21 DICEMBRE, 8.47, ORA STANDARD DELLA COSTA DELL’ATLANTICO

Un preludio al mio esilio

Postato da Madisonspencer@oltretomba.inferno

Gentili Tweeter,

non sempre sono stata un grande e grasso budino di bambina. A undici anni ero magra come un grissino. Una vera silfide di ragazzina, con un indice di massa corporea appena sufficiente a impedire il collasso di tutti i miei principali organi vitali. Sì, un tempo ero una minuta, flessuosa ballerina con il metabolismo di un colibrì e per questo rendevo. La mia funzione era quella dell’equivalente infantile di una escort, a dimostrazione della fertilità di mia madre e del grandioso patrimonio genetico di mio padre, sempre pronta a sorridere accanto ai miei genitori nelle foto dei paparazzi.

Poi, però, mi mandarono a vivere su nel Nord dello Stato. Il lontano ricordo si rapprende acido nel mio cervello.

Il Nord dello Stato. Il tedioso Nord. È uno dei pochi posti in cui i miei genitori non possiedono una casa. Immaginate un milione di miliardi di alberi feriti che grondano sciroppo d’acero nella neve e… voilà, ecco a voi il Nord dello Stato. Figuratevi un miliardo di miliardi di zecche portatrici della malattia di Lyme che non vedono l’ora di mordervi.

E per non fare indebite generalizzazioni, servendosi del computer portatile di mia madre, il mio io undicenne andò a cercare una foto satellitare del luogo. Visto nel suo insieme, il Nord dello Stato ha un colore verde su verde da vecchia mimetica dell’esercito. Dallo spazio potei seguire la linea della statale Vattelapesca che costituisce una via di trasporto vitale tra nessun posto e nessun posto. Lessi i toponimi, in cerca di qualche nome famoso, e la verità mi colse… Lì, su quella cartina, c’era Woodstock.

Woodstock, N.Y. La squallida Woodstock. Perdonatemi per quanto sto per confessare. Mi ripugna toccare questo tasto, ma i miei genitori si conobbero all’edizione di Woodstock del ’99, quando la gente scatenava tumulti per il prezzo della pizza e dell’acqua in bottiglia su quel migliaio di pessimi acri di fango sovrappopolati. Mia madre era solo una nuda ragazza di campagna avvolta in una nube di sudore e patchouli. Mio padre era un pallido e nudo ex studente del MIT dai lunghi dreadlock unti che si era rasato i peli pubici per assomigliare di più al Buddha. Nessuno dei due aveva le scarpe.

Caddero in una pozzanghera e fecero la scena dei Bruti infoiati. La salsiccia infangata di lui le infangò la passera, lei si beccò un’infezione delle vie urinarie e si sposarono.

Chi ha detto che la magia non esiste?

Adesso raccontano la storia alternandosi alla voce, facendo ridere sconosciuti alle feste di fine riprese e nei camerini televisivi.

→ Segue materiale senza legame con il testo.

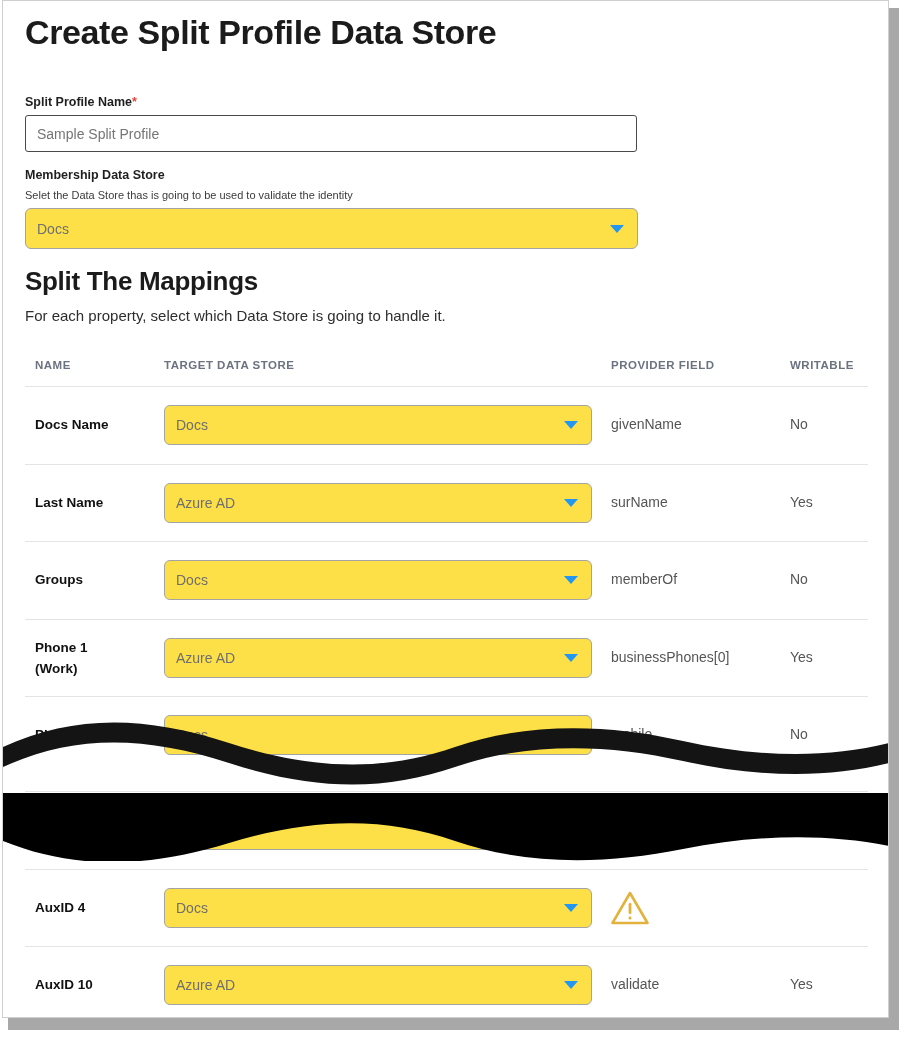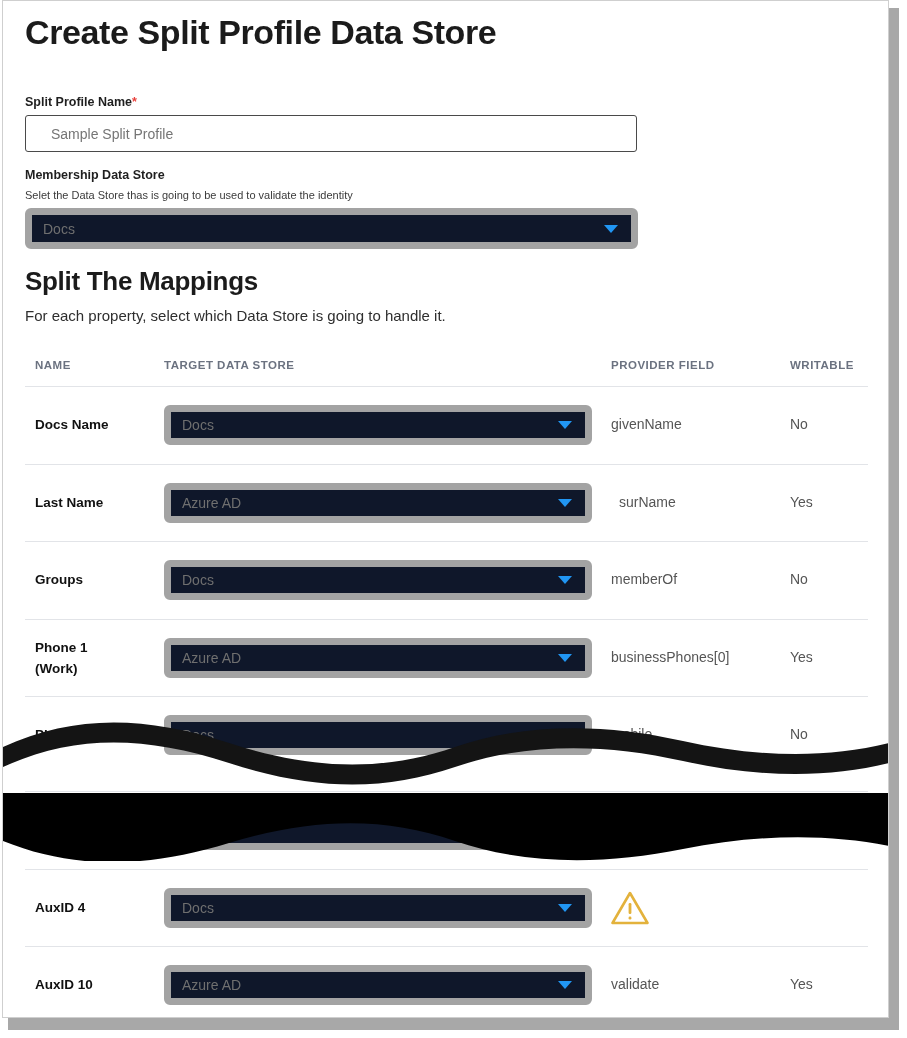"Sample Split Profile" .text-input { padding: 0 25px -> 0 11px }
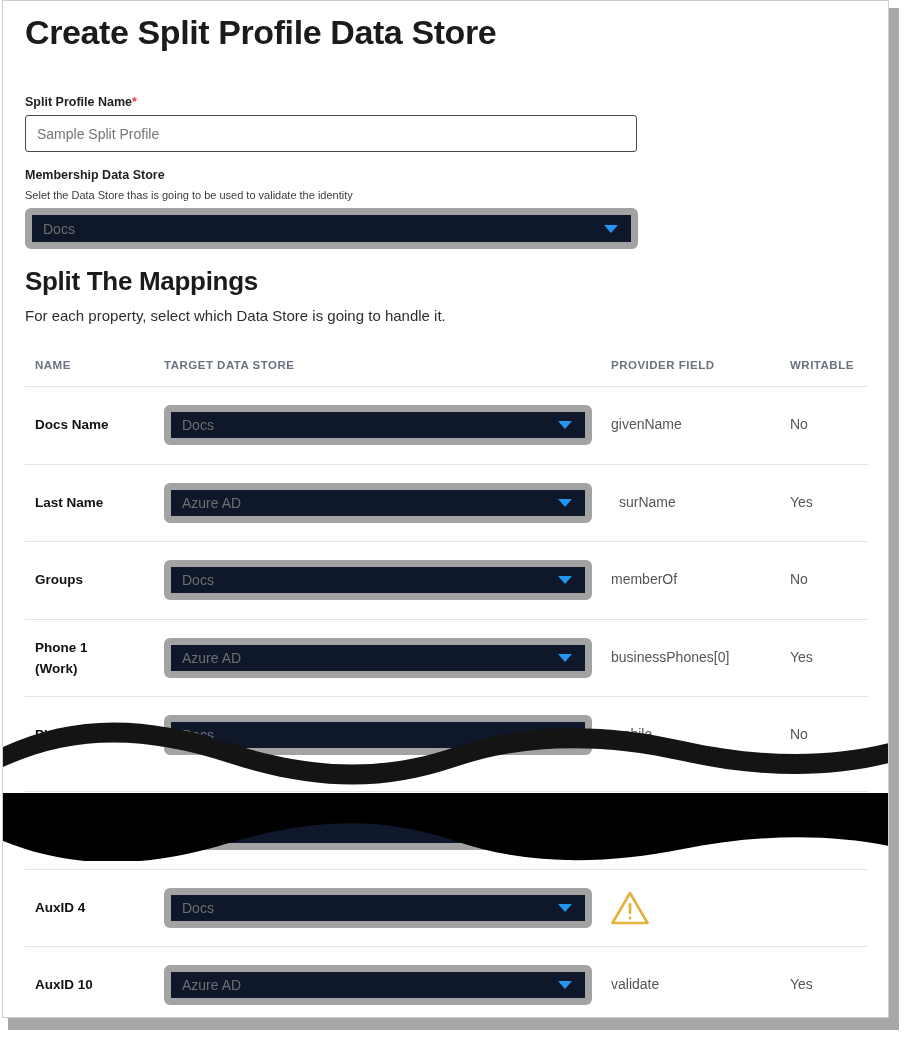"Docs" .sel { background: #0f172a -> #fde047; border: 7px solid #a3a3a3 -> 1px solid #a3a3a3 }
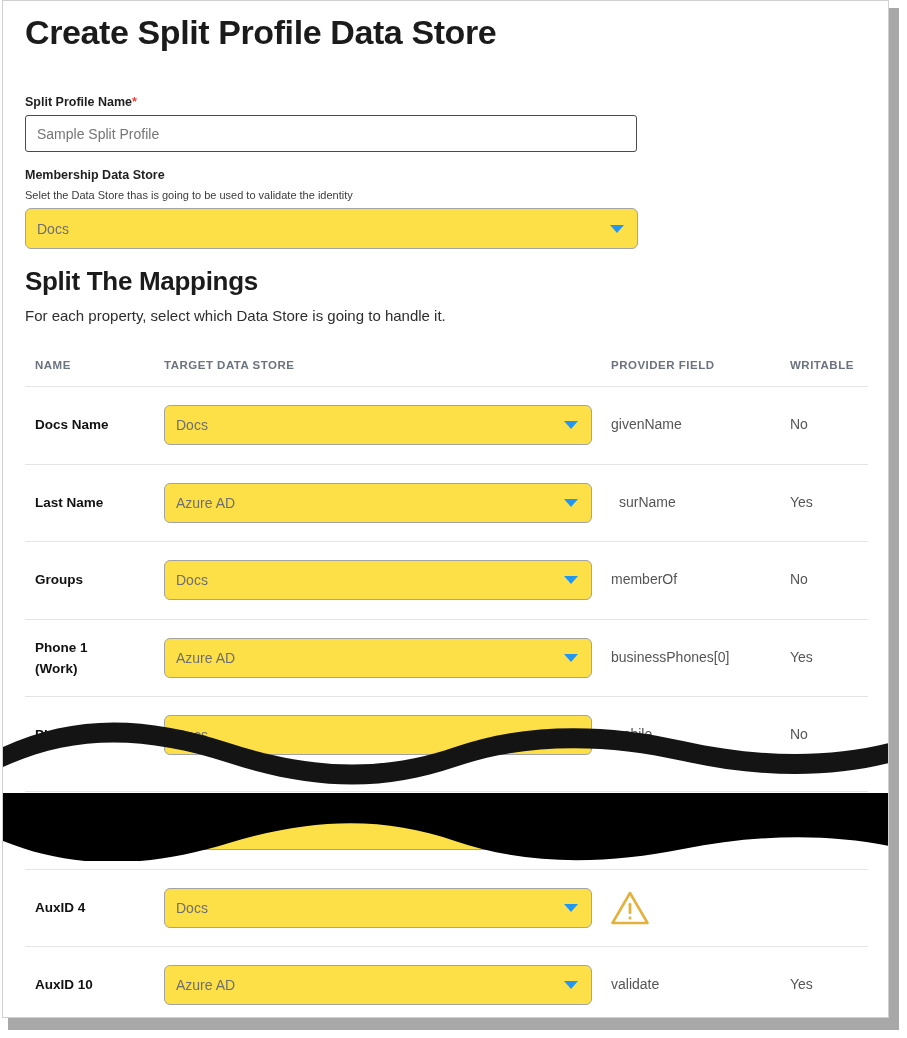"surName" div.cell-prov { margin-left: 8px -> none }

Sottolineano il dettaglio del fango perché conferisce un tocco di verosimiglianza autodenigratoria al lubrico episodio.

E lo so, sì, che cosa vuol dire la parola “verosimiglianza”… so persino pronunciarla.

Mentre una cameriera somala preparava le mie valigie, mia madre verificava, capo per capo, che non ci fosse roba lavabile solo a secco. A quanto pareva la gente su al Nord faceva il bucato battendo la lingerie Vivienne Westwood tra due pietre piatte in riva a un fiume. E non avevano il sashimi, neanche. Né l’accesso a Internet, spiegò mia madre. Perlomeno, i miei nonni non ce l’avevano. Come non avevano il televisore. Possedevano, invece, del bestiame. Non animali in qualche senso remoto e astratto, tipo gli orsi polari il cui numero diminuisce vorticosamente o le piccole foche della Groenlandia che si crogiolavano su un banco di ghiaccio artico, pronte per le bastonate di qualche eschimese: no, quelle erano le caprette e galline coccodè e muuucche della nonna cui avrei badato, tra le altre cose previste dalla tabella di marcia quotidiana.

Santo cielo.

Non ci fu supplica bastevole a sospendere la mia condanna, e così fui sommariamente piazzata sul sedile posteriore di una Lincoln Town Car e spedita via in un baleno, con una valigetta tra le tante appositamente riservata al trasporto della mia sostanziosa riserva di Xanax. Quell’estate, alla tenera età di undici anni, avrei imparato a inghiottire la mia paura. A mandar giù l’orgoglio e la rabbia. E da quel giorno mia madre non avrebbe più potuto sfoggiare una figlia scheletrica.